Goldman lived in Red Bank until her November move to Washington, DC, to assume her new position at the organization, which is based in Rockville, Md. She recently organized a four-day Panim conference on service learning, in which a group of Chicago teens came to the nation’s capital to join forces with an organization that provides meals to the seriously ill in the metropolitan area. The conference attendees also met with representatives of a homeless coalition and a day-care center for homeless children.

It was an eye-opening experience for the teens, who learned the importance of treating others with respect, regardless of their life circumstances, Goldman said.

“The kids spoke to many homeless men and women who had one major request — that they be spoken to as real people and shown some measure of dignity,” said Goldman. “They had another message for the kids; they said, ‘Don’t forget us. We’re people, too.’”

Since Panim’s founding in 1988, more than 30,000 Jewish teens from more than 300 community organizations throughout the country have participated in Panim conferences and workshops in and around Washington. The organization’s mission is to educate and empower Jewish youth to live a lifetime of activism, leadership, and service on behalf of the Jewish people and the larger society through the integration of Jewish values, learning, and social responsibility.

As a high school student, Goldman participated in Panim el Panim (Face to Face), a Washington-based, multi-day seminar that brings together high school students from around the country to explore public policy and social activism as well as programs that focused on Judaism, activism, and mitzva work. As a member of Panim’s visiting faculty, she also escorted Monmouth County students to organizational events.

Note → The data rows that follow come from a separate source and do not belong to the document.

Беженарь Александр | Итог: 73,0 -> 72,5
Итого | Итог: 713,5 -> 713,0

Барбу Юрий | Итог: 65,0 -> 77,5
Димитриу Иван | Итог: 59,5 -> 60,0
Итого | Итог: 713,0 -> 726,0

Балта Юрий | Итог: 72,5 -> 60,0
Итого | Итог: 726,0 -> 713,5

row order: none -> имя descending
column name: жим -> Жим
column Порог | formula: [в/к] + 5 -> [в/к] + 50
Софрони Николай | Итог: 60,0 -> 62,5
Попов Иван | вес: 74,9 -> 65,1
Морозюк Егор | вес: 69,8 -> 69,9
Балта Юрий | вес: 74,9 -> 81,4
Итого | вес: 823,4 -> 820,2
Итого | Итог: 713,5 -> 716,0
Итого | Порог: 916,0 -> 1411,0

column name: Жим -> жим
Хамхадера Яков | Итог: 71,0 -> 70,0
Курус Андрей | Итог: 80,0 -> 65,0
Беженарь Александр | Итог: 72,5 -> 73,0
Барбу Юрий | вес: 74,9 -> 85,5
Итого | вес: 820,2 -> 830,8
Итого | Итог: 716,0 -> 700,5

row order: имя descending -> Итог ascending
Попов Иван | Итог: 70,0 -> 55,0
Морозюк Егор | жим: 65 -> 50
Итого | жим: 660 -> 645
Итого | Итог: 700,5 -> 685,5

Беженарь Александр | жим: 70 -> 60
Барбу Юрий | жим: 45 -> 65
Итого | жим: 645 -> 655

“The Panim programs reinforced my Jewish identity and inspired a commitment to effect positive social change in the world,” Goldman said. “Panim represents the things I believe in and the values I grew up with — tikun olam and tzedaka. I learned to connect activism to Judaism.”

‘Beginning of a journey’

Among the programs that Goldman will oversee this year will be conferences on relationship-building with Jewish agencies in the United States. She will also organize workshops concentrating on topical issues that resonate with Jewish teens, such as the Jewish response to the crisis in Darfur, energy independence, the nuclear future of Iran, and environmental issues.

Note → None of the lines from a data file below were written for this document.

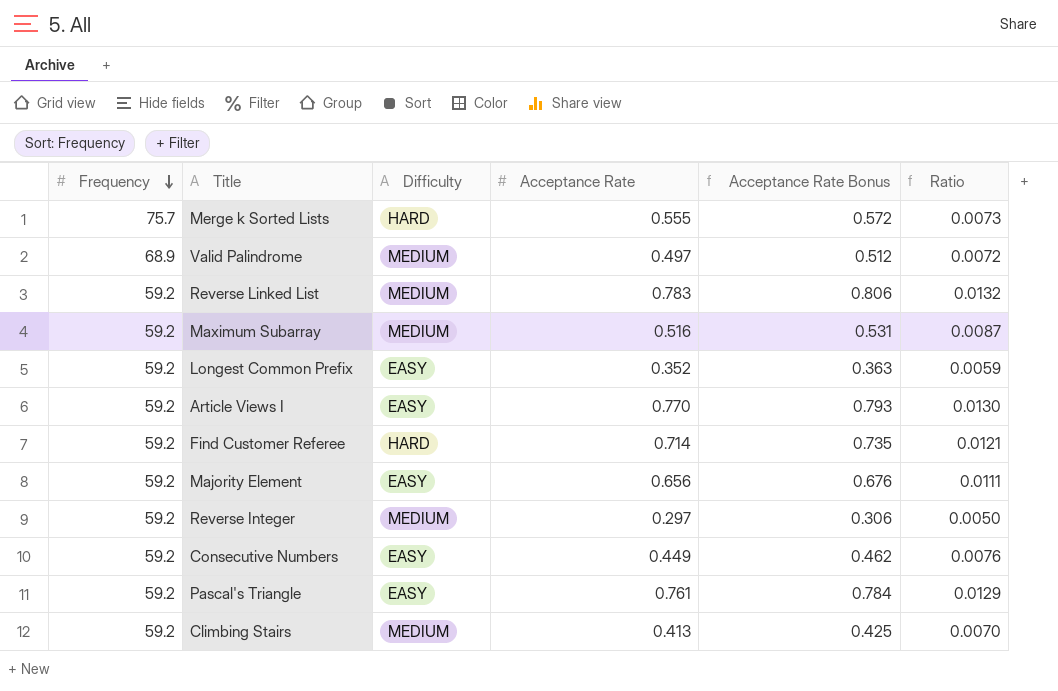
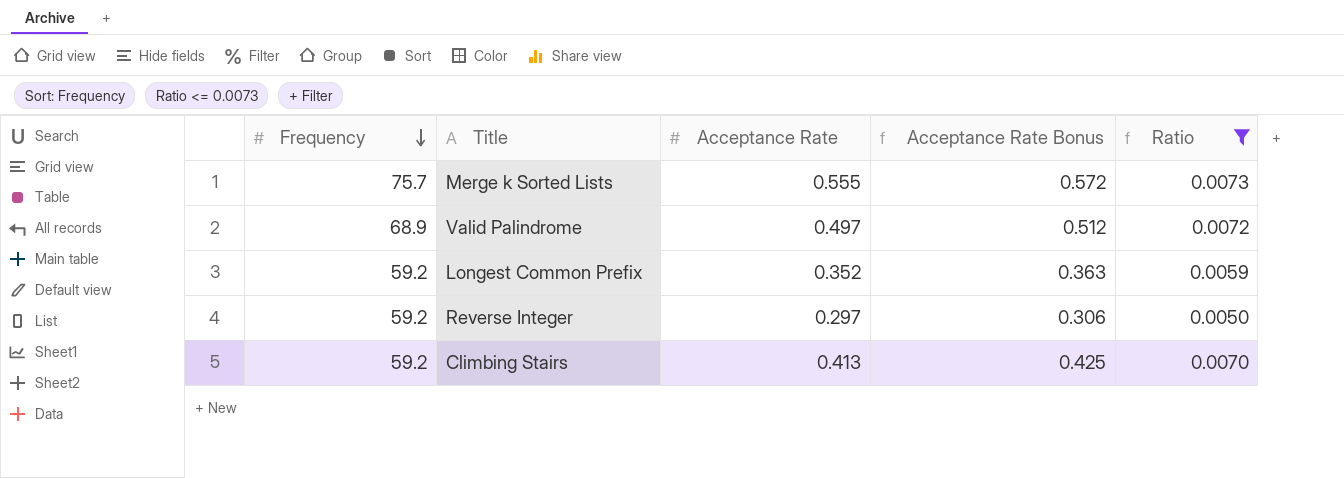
filter: none -> Ratio <= 0.0073
column Difficulty | position: 3 -> none

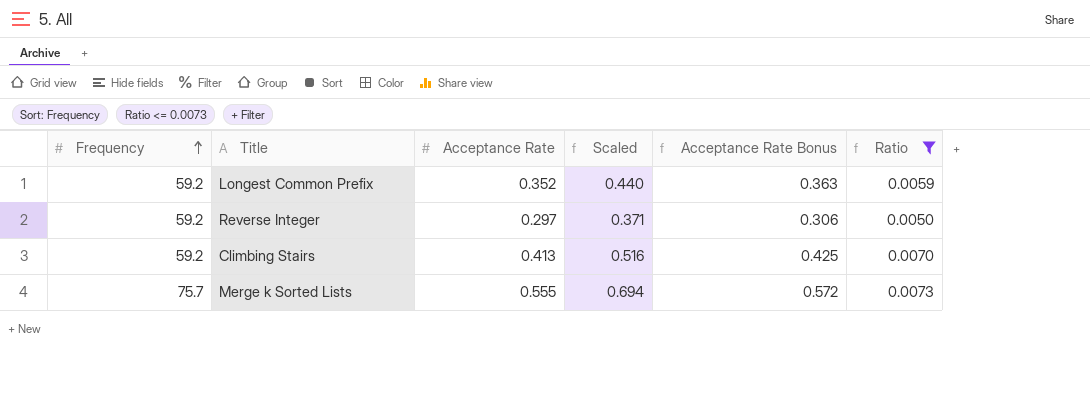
row order: Frequency descending -> Frequency ascending
column Scaled | formula: none -> [Acceptance Rate] * 1.25
row Valid Palindrome: 68.9 | 0.497 | 0.512 | 0.0072 -> none

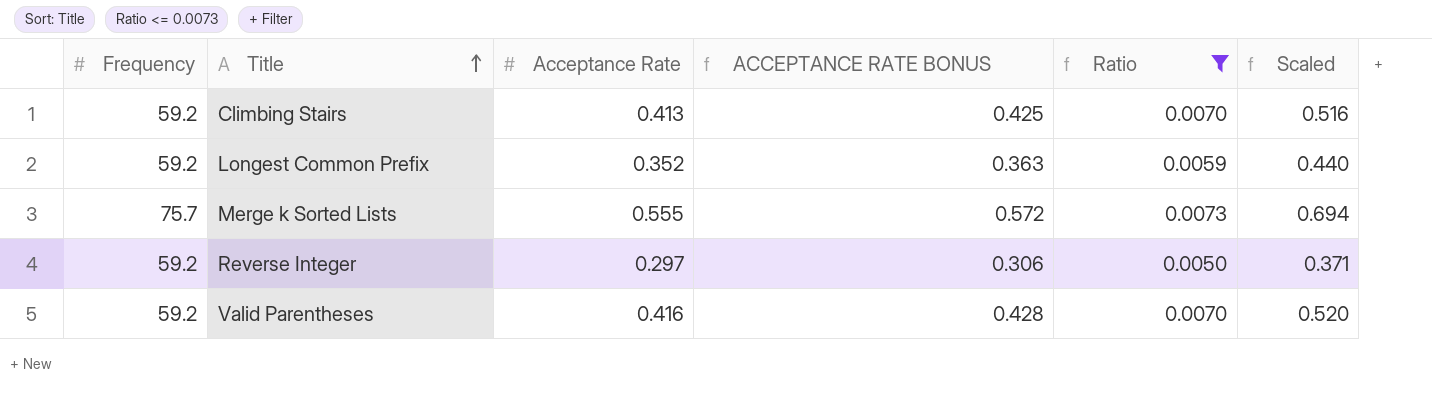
row order: Frequency ascending -> Title ascending
column name: Acceptance Rate Bonus -> ACCEPTANCE RATE BONUS
column Scaled | position: 4 -> 6
row Valid Parentheses: none -> 59.2 | 0.416 | 0.428 | 0.0070 | 0.520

“These experiences are the beginning of a journey for them,” said Goldman. “They will discuss these issues in workshops and with field experts and then visit their representatives on Capitol Hill, where they’ll learn that their concerns are taken seriously by this country’s highest elected officials.”

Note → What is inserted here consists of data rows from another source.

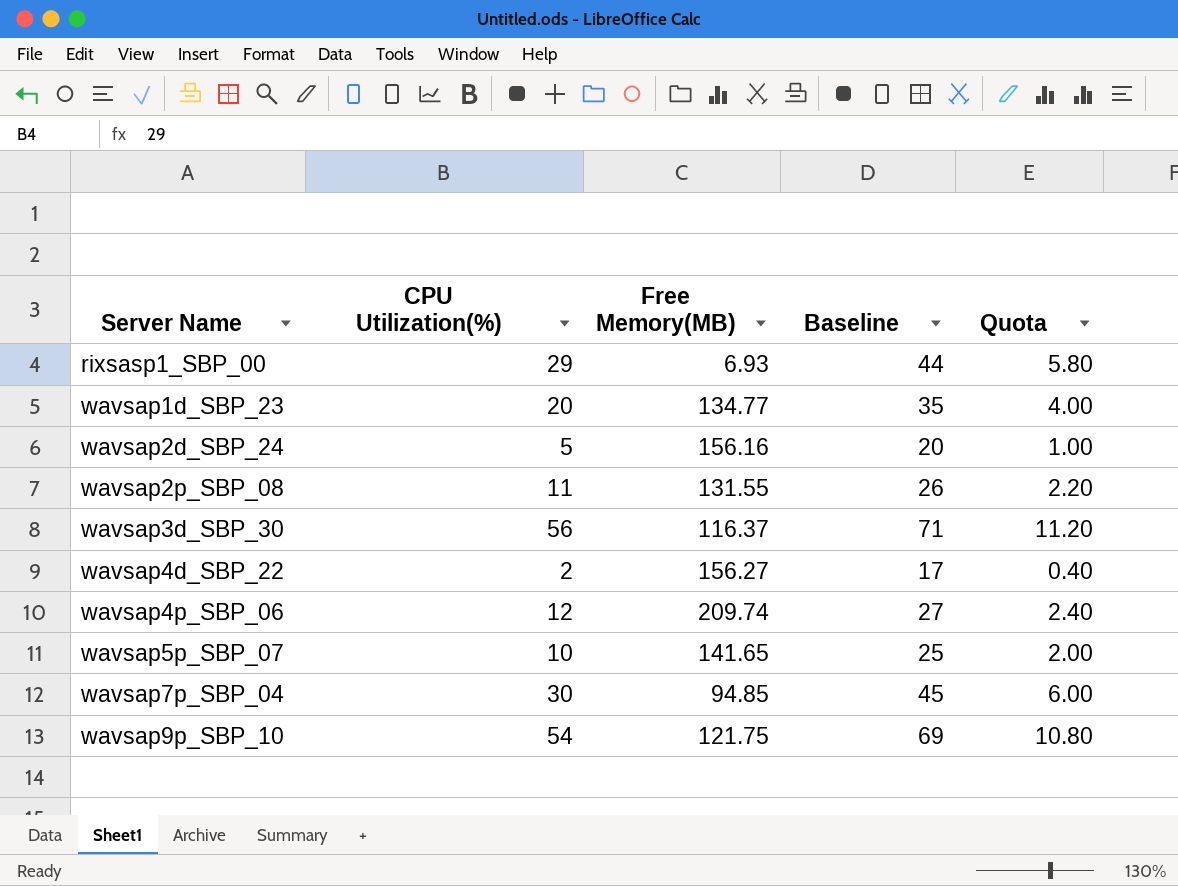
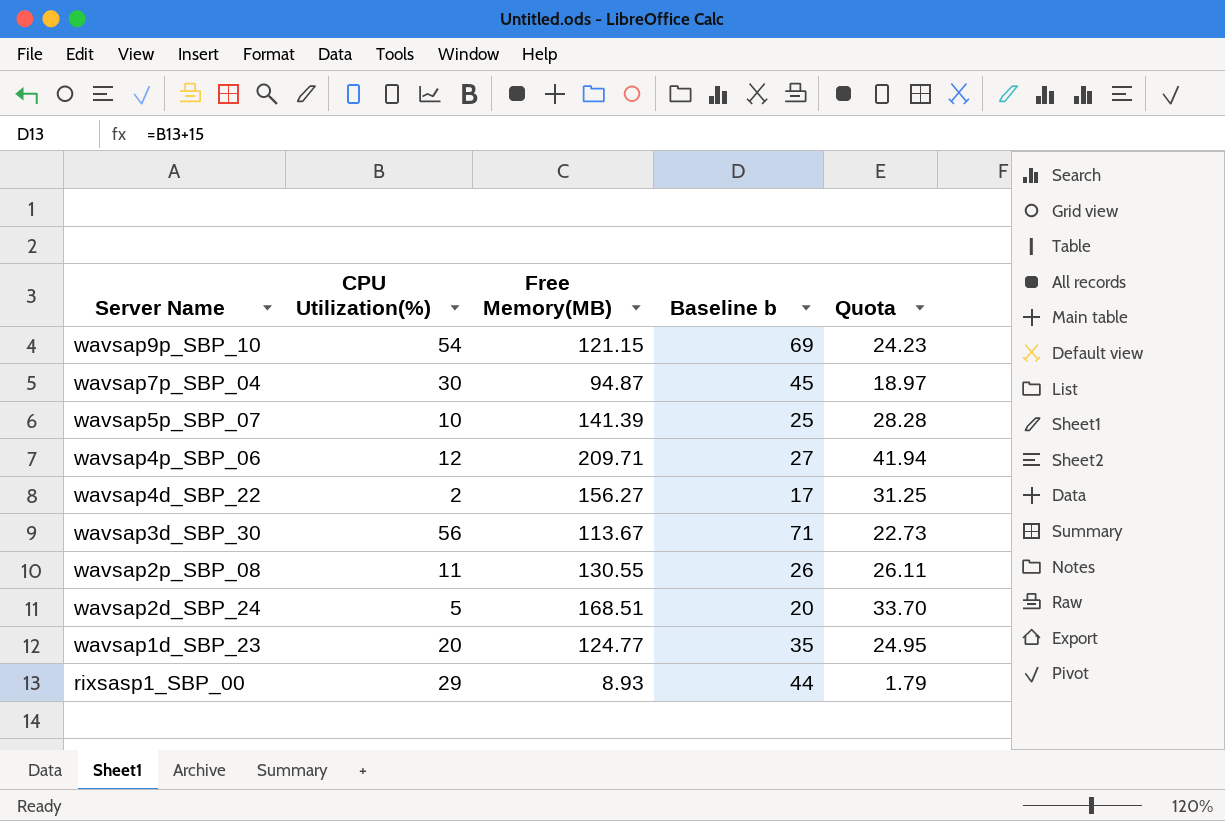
row order: Server Name ascending -> Server Name descending
column name: Baseline -> Baseline b
column Quota | formula: [CPU Utilization(%)] * 0.2 -> [Free Memory(MB)] * 0.2
wavsap9p_SBP_10 | Free Memory(MB): 121.75 -> 121.15
wavsap7p_SBP_04 | Free Memory(MB): 94.85 -> 94.87
wavsap5p_SBP_07 | Free Memory(MB): 141.65 -> 141.39
wavsap4p_SBP_06 | Free Memory(MB): 209.74 -> 209.71
wavsap3d_SBP_30 | Free Memory(MB): 116.37 -> 113.67
wavsap2p_SBP_08 | Free Memory(MB): 131.55 -> 130.55
wavsap2d_SBP_24 | Free Memory(MB): 156.16 -> 168.51
wavsap1d_SBP_23 | Free Memory(MB): 134.77 -> 124.77
rixsasp1_SBP_00 | Free Memory(MB): 6.93 -> 8.93

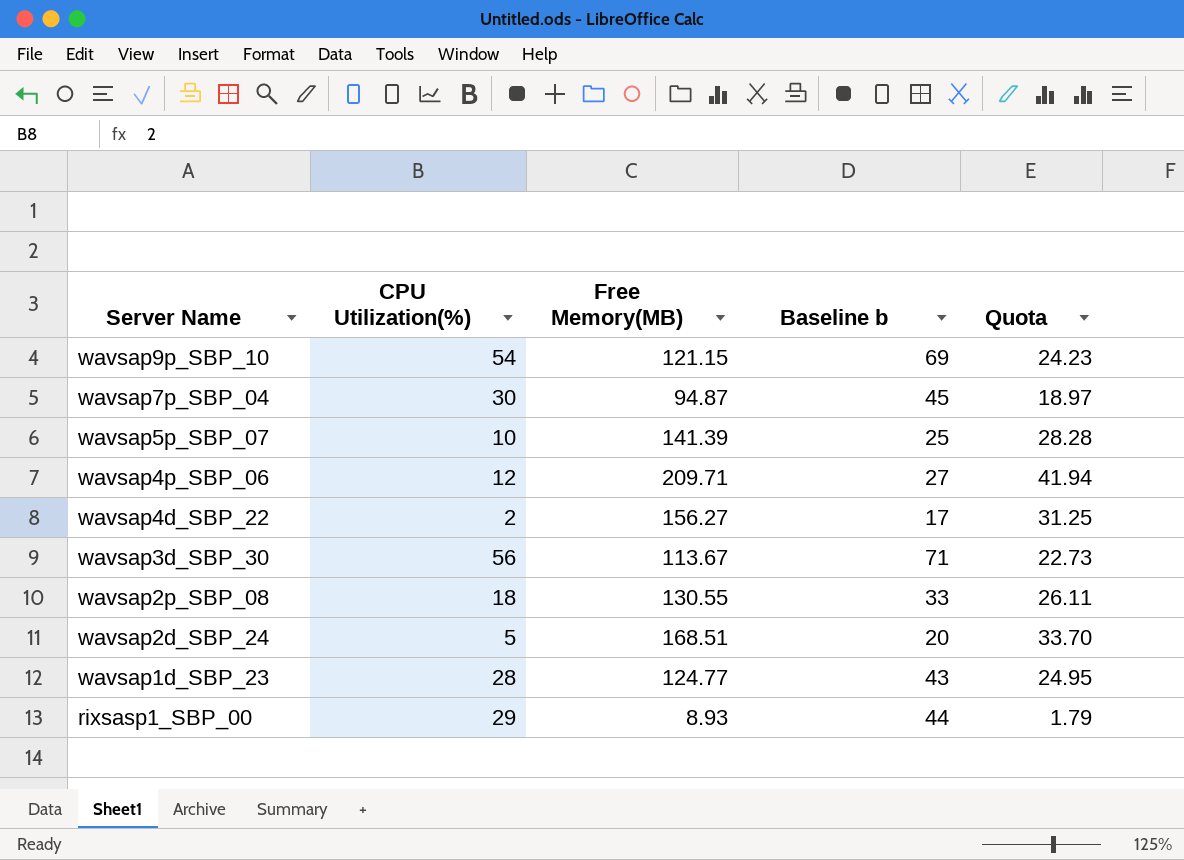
wavsap2p_SBP_08 | CPU Utilization(%): 11 -> 18
wavsap2p_SBP_08 | Baseline b: 26 -> 33
wavsap1d_SBP_23 | CPU Utilization(%): 20 -> 28
wavsap1d_SBP_23 | Baseline b: 35 -> 43

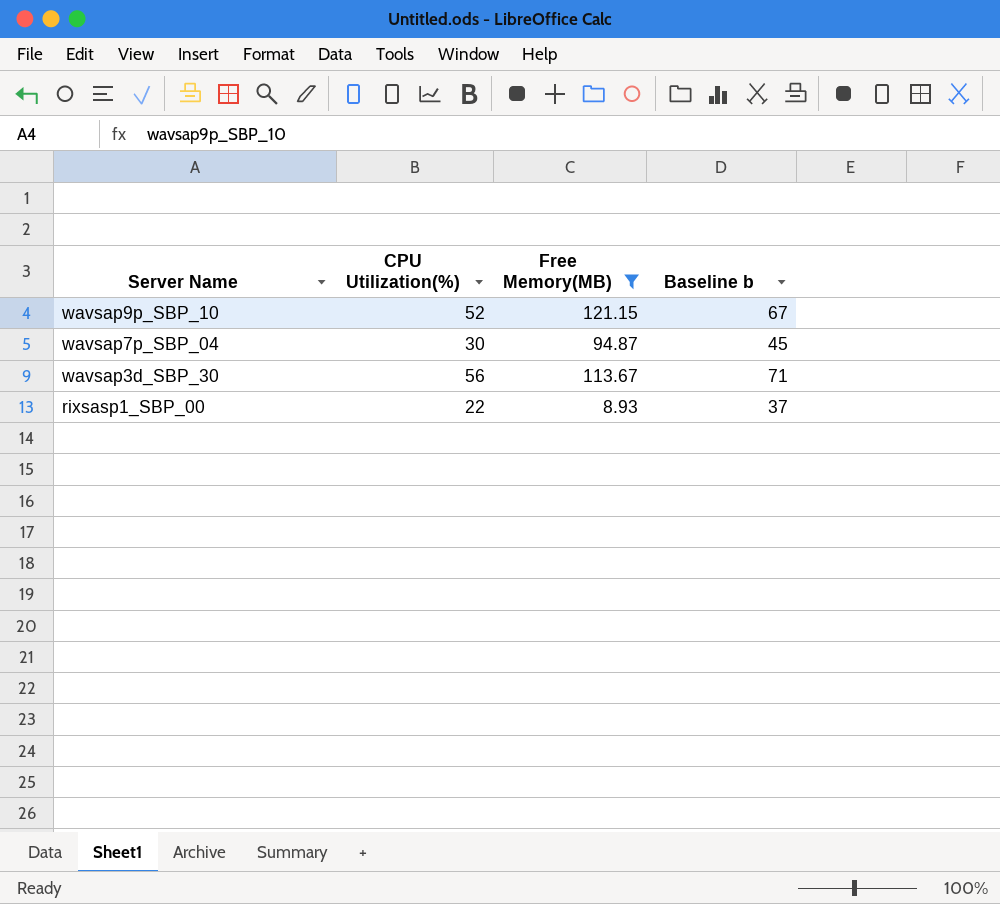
filter: none -> Free Memory(MB) <= 121.15
column Quota | formula: [Free Memory(MB)] * 0.2 -> none
wavsap9p_SBP_10 | CPU Utilization(%): 54 -> 52
wavsap9p_SBP_10 | Baseline b: 69 -> 67
rixsasp1_SBP_00 | CPU Utilization(%): 29 -> 22
rixsasp1_SBP_00 | Baseline b: 44 -> 37

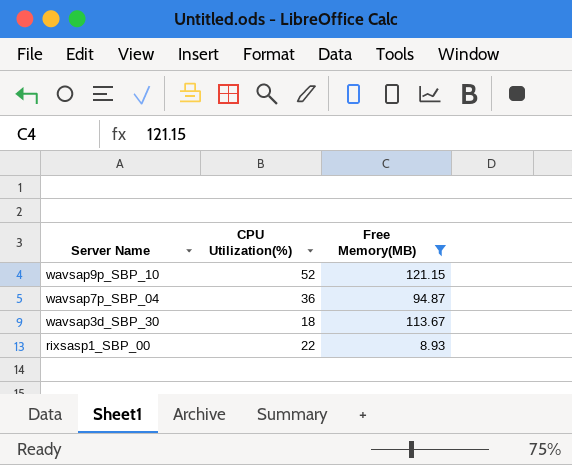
column Baseline b | formula: [CPU Utilization(%)] + 15 -> none
wavsap7p_SBP_04 | CPU Utilization(%): 30 -> 36
wavsap3d_SBP_30 | CPU Utilization(%): 56 -> 18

The young participants will be encouraged to continue their activism when they return home, by contributing opinion pieces to local media, attending rallies and conferences that focus on their particular areas of interest, lobbying on behalf of their concerns, and maintaining a dialogue with government officials, Goldman said.

“The lessons of the Holocaust taught Jews how important it is to be aware of, and involved in, the political process,” said Goldman, who for the past two years served as assistant to the director of the Holocaust, Genocide, & Human Rights Education Center at Brookdale Community College in Lincroft.

“Involvement takes more energy and effort, and it’s often much harder to do the right thing,” she said. “But apathy can lead to disaster.”

Goldman, who graduated in 2005 from Rutgers University in New Brunswick, where she majored in psychology and philosophy, is continuing a family commitment to Jewish communal service. Her mother, Ann Goldman of Red Bank, is the executive director of the Women’s League for Conservative Judaism in New York City and previously served as director of planning and allocations for the Jewish Federation of Monmouth County.

“I grew up learning that the element of community is inherent in Judaism,” she said. “That’s why Panim’s mission spoke to me and why it still attracts Jewish teens. They need to know what’s happening in the world and why, and what they can do about it.

“As a result, they learn that they can engage and create positive change in a troubled world.”